TASK BRIEF. What lines in the entries hold the string "total"? List them.

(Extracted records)
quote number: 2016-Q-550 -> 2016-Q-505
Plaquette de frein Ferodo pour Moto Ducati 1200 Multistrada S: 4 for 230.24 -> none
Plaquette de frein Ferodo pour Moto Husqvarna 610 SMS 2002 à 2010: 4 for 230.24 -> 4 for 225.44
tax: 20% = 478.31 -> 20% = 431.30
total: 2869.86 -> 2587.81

==

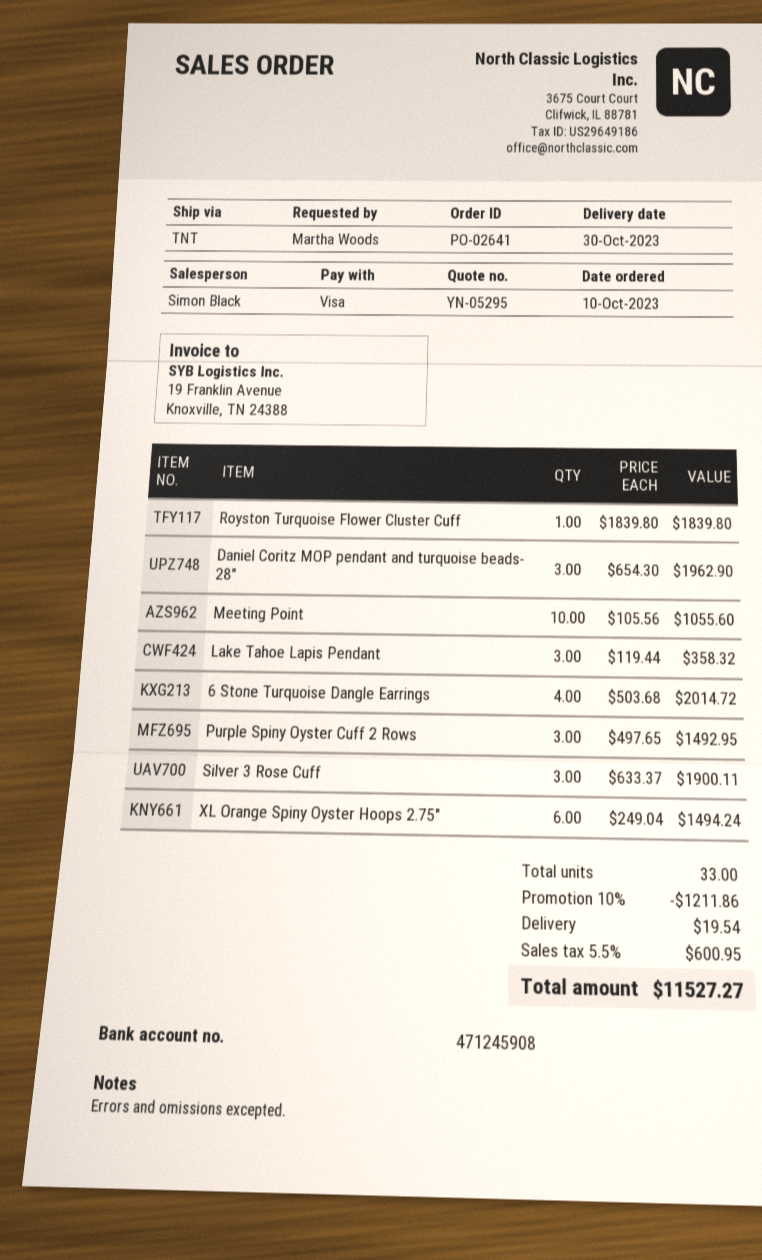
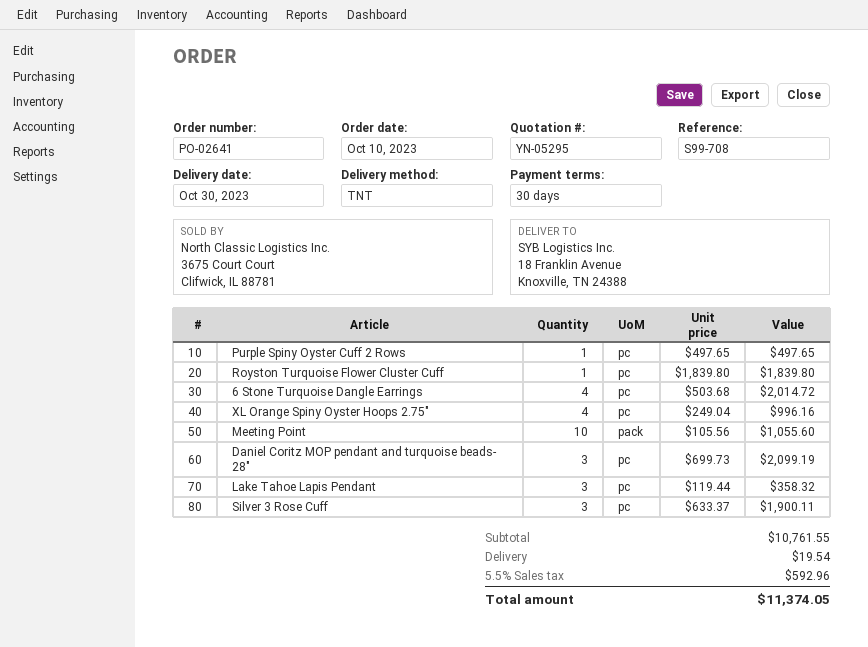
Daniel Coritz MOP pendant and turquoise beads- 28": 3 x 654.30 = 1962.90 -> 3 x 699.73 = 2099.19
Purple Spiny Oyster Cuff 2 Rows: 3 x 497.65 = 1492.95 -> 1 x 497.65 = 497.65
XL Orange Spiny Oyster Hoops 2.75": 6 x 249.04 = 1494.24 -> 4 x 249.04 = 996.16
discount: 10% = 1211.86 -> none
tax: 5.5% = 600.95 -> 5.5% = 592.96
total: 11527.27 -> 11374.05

* * *

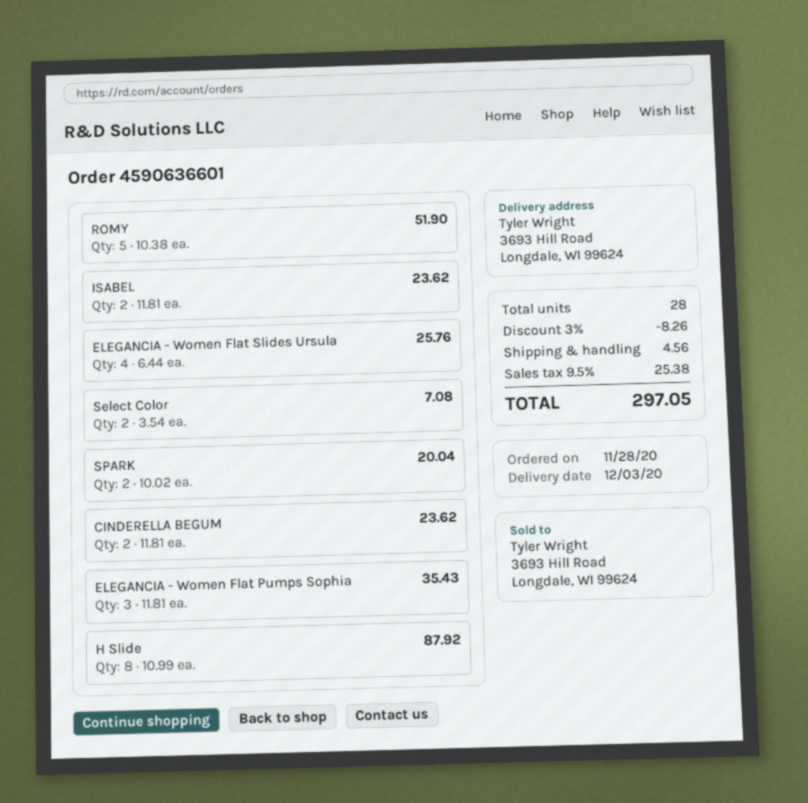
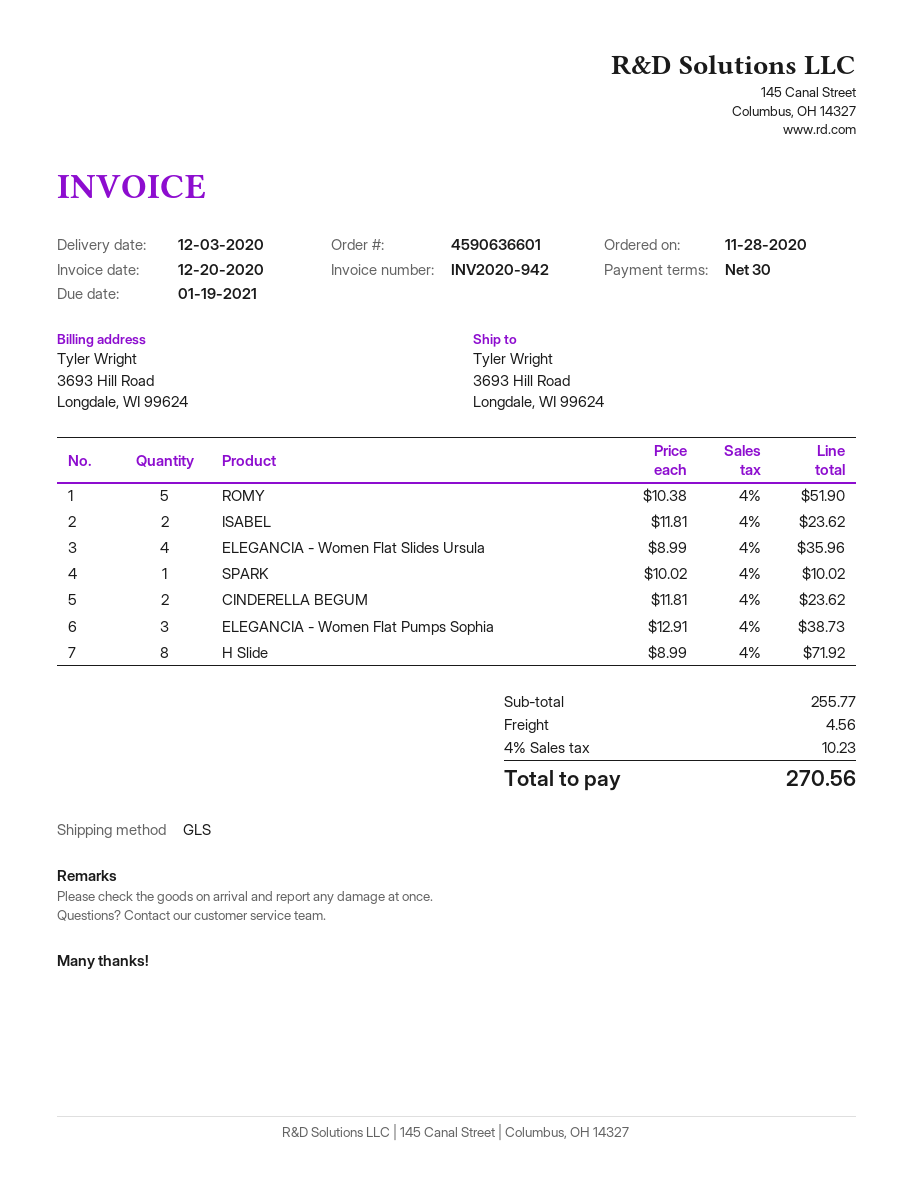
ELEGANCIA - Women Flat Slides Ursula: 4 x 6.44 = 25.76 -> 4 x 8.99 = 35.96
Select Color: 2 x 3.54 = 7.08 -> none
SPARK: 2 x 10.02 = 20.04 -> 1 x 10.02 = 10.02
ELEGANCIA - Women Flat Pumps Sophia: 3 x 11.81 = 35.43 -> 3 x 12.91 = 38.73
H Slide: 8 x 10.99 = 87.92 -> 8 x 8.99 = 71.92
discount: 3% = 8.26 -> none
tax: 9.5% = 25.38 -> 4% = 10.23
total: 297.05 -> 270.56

RESULT BELOW.
total: 2869.86 -> 2587.81
total: 11527.27 -> 11374.05
total: 297.05 -> 270.56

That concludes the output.